Twenty years ago, the Weekly World News reported that Elvis Presley, allegedly deceased for more than a decade, was, in fact, alive.
Unlike its recent coverage of the John Edwards’ mistress scandal, a story that also broke in a supermarket tabloid, The New York Times ignored the bombshell.
The “Elvis is Alive” locomotive picked up steam in midsummer, as the Aug. 16 anniversary of his official death approached.
I was in a station wagon headed south on Interstate-81, Graceland bound with “The Sun Sessions” in the tape player when the WWN devoted it’s front page to a single headline: “Living Elvis Writes Letter to a Fan!”
At the same time, a book and audiotape with a voice claiming to be the still-alive King of Rock and Roll began appearing on convenience store checkout counters next to the lottery tickets and Slim Jims.
The paperback was “Is Elvis Alive?” by Gail Brewer-Giorgio and it was stupid fun in the way that a new piece of gum is fun for the first five minutes you chew it.
Brewer-Giorgio’s 1988 stunt (she’s now hustling a project that claims that Elvis worked undercover to send Mafia dons to prison) met this rebuke from Dr. Jerry Francisco, thecoroner at Elvis’ autopsy.
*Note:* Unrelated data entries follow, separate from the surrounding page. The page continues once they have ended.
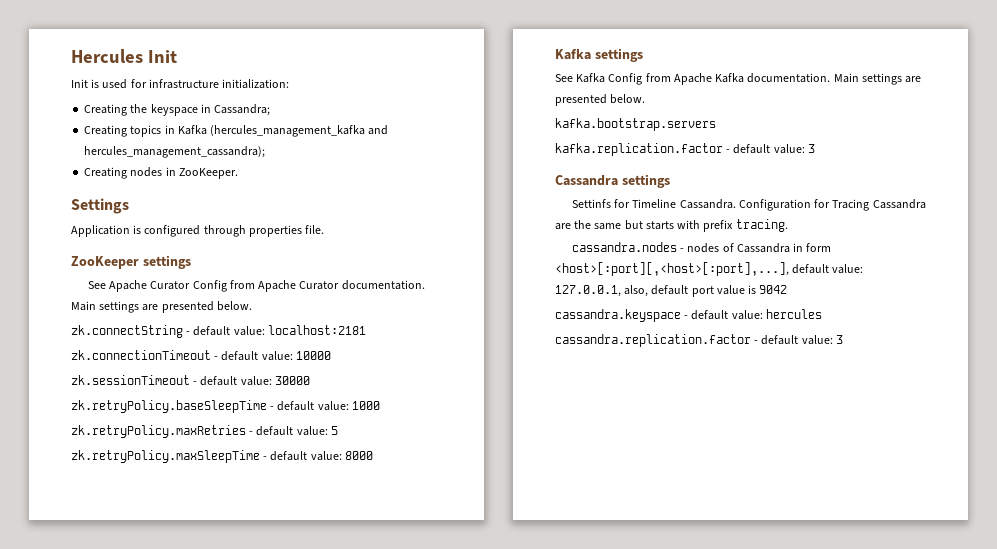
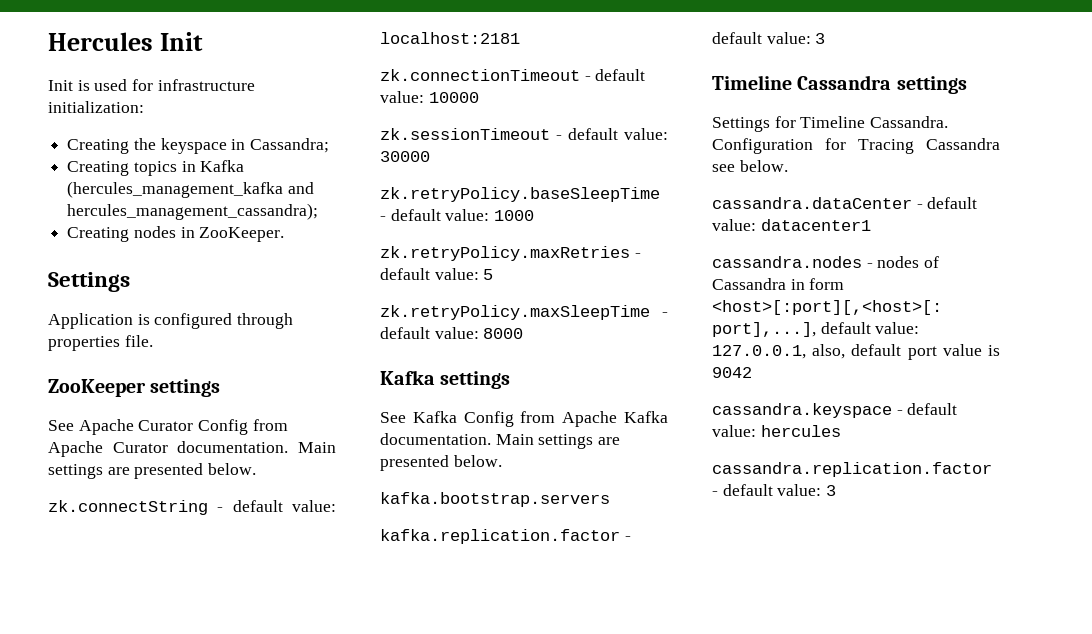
- Cassandra settings
+ Timeline Cassandra settings
- Settinfs for Timeline Cassandra.
+ Settings for Timeline Cassandra.
- Configuration for Tracing Cassandra are the same but starts with prefix tracing.
+ Configuration for Tracing Cassandra see below.
+ cassandra.dataCenter - default value: datacenter1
“If Elvis is NOT dead, he’s walking around without his major organs. … [his] brain and heart are still in storage at Memphis Memorial Hospital.”
At the time, Will Debley was a child of 10 with his first performance as the King of Rock and Roll long behind him.
Debley, who lives in Mount Airy and supports himself full time with a stage show called “Reflections of the King,” is one of tens of thousands of Presley fans heading to Memphis this week to observe the 31st anniversary of the singer’s death.
Would someone recognize Debley as Elvis if he walked by in street clothes?
“It all depends on how my hair is done,” he said. “The sideburns are usually a clue.”
Last year, more than 70,000 people hit Memphis, Tenn. for “Elvis Week” and Debley stood in intense Delta heat for nine hours to pass through the Graceland meditation garden where Presley and his parents — Gladys and Vernon — are buried.
Inching their way in line next to him stood a couple who had flown in from Japan to pay their respects.
[For a complete understanding of the love the Japanese have for Elvis, see the Jim Jarmusch movie “Mystery Train.”]
“I did my first Elvis show after seeing ‘Aloha From Hawaii’ on PBS when I was six,” said Debley, who said there were no Elvis records in the house he grew up in. “I taped that show and just watched it over and over and over,” he said.
In high school drama class, Debley chose an Elvis song for an assignment and “everyone went crazy.”
Now he wears costumes designed by Bill Belew — the man who dressed the King in leather for his 1968 “comeback” special — and Mrs. Debley worries less about Elvis impersonator groupies than someone getting lipstick on an expensive outfit.
In Memphis this week, Debley will perform at a benefit for Alzheimer’s research and compete in “Images of the King,” considered the World Series of Elvis impersonator contests.
“It’s not about the jumpsuit, you have to have a feel for who Elvis was — his humor and his generous nature, his charisma,” Debley said. “If you do it right, old ladies turn into young girls right before your eyes.”